The suggestive female forms of Chadbourne’s earthenware statues combine with highly phallic renderings of wood and beads to transform the gallery floor into an anthropomorphic statuary. Curvaceous structures such as “The Surrogate Guardian of Lost Beliefs” stand in bulbous opposition to their twiggy counterparts. These womanly figures seemingly swallow negative space and sturdily define Chadbourne’s cryptic presentation of modernity’s pre-historic origins. The artist seeks to translate age-old questions of mortality, religion, and sexual desire to a visual vocabulary of contemporary proportions. Chadbourne’s matronly figures tower at an impressive height, evoking a religious experience in which a sexually and psychologically frustrated following seek answers from stone. The bright turquoise, cobalt, and canary yellows of these figures suggest a tribal pattern as each stone is portrayed in perfect, geometric harmony. These sculptural elements present the dominance of that which we cannot control, transforming the role of the artist to contemplative instigator.
The highly phallic, spiky wooden forms hanging from the ceiling and rising defiantly from exquisitely crafted bases are a careful study of impulsive movement. The natural shape and texture of several types of wood is accentuated by the use of a high-gloss finish, and successfully complements beads, fiber ropes, and seeds. “Tangential Preoccupation” explores the abstruse concepts of the human condition. This writhing series of branches hangs erectly from the ceiling and combines the stability of wooden form with a sagging chain of seeds. Obvious references to fertility abound in each work, the use of seeds and eggs in combination with phallic forms suggest the continuance of humanity, and therefore the concurrent existence of love and pain. Chadbourne’s work questions the conditions of reality and explores levels of human emotion beyond a conventional set of rules.

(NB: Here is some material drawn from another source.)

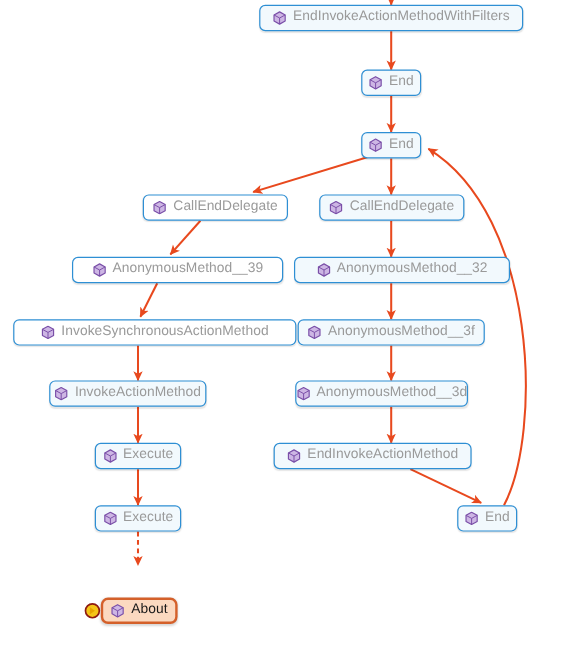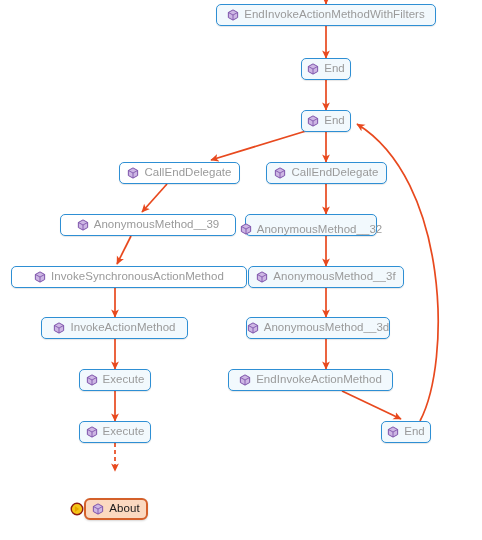"AnonymousMethod__32" div.node { align-items: flex-end -> none; width: 132px -> 180px }
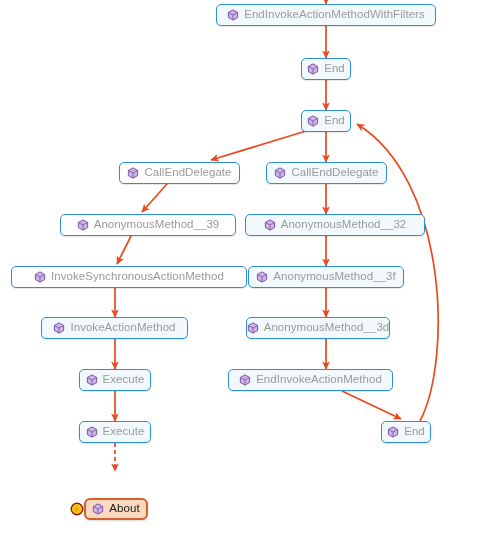"InvokeActionMethod" div.node { width: 147px -> 131px }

A collection of modest acrylic paintings accent Chadbourne’s iconic sculptures; these compositions are highly patterned studies of color, shape, and design. “The Disparity of Logic” depicts an ovular shape halved by a grid of color. Below this divided oval, a checkerboard of shapes, in a myriad of hues, lunges and retreats in perspectival motion. Here, the artist defines the role of the viewer in an environment of circumstance and chance. Chadbourne encourages surrender to the world as he defines it: dominated by displacement and ambiguity.